Health News Florida has reported that Florida's Agency for Health Care Administration may widen the state's Medicaid-reform pilot program, including 19 more counties to save more than $58 million by requiring Medicaid beneficiaries enroll in managed-care plans.
"Such an expansion could affect 375,000 people and save $58.7 million during the upcoming fiscal year. Managed-care supporters say expanding the pilot program would help reduce fraud and hold down spiraling Medicaid costs", it posted.
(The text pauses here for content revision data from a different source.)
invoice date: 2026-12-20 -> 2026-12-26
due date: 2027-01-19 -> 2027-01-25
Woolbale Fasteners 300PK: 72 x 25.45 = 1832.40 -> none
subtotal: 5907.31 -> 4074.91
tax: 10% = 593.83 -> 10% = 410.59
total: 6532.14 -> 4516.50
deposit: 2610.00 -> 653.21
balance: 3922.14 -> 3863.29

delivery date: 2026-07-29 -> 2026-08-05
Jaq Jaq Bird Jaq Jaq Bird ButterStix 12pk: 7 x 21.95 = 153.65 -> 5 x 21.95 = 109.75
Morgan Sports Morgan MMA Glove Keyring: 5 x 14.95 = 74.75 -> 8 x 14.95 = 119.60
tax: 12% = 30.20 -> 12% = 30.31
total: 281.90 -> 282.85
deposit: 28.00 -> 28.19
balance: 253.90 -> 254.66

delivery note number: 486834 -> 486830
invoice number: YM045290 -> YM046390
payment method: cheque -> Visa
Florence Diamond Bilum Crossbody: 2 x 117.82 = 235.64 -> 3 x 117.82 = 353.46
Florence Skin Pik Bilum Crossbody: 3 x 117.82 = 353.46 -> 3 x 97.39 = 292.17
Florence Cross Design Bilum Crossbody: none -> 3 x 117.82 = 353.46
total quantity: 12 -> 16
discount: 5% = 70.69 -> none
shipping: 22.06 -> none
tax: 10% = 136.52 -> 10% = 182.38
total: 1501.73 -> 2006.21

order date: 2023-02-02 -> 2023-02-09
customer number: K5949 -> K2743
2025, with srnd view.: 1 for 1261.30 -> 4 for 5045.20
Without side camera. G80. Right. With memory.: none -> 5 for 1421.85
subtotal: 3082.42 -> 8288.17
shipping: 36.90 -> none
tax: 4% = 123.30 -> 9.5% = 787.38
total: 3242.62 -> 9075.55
While some legislators voted in favor of the explanation of the reform plan, and Gov. Charlie Crist, who voted against the experiment, now reveals that he is open to discussing an expansion. Most of the 650,000 Medicaid recipients in Palm Beach and Miami-Dade counties would be affected.
However, critics of the reform reflected it should be stopped, not expanded. Some patients and advocates have long complained that it's cumbersome to search for doctors who accept HMOs in reform, and that the plans hardly include all of a patient's needs and drugs.
Also, numerous big HMOs dropped out of the reform as according to them the profits were low.
In Medicaid, the state has speculated to pay $17.9 billion for the 2.6 million recipients - one out of every seven residents - and an 11 percent rise from the previous year. Those numbers have led to the effort to extend the pilot program.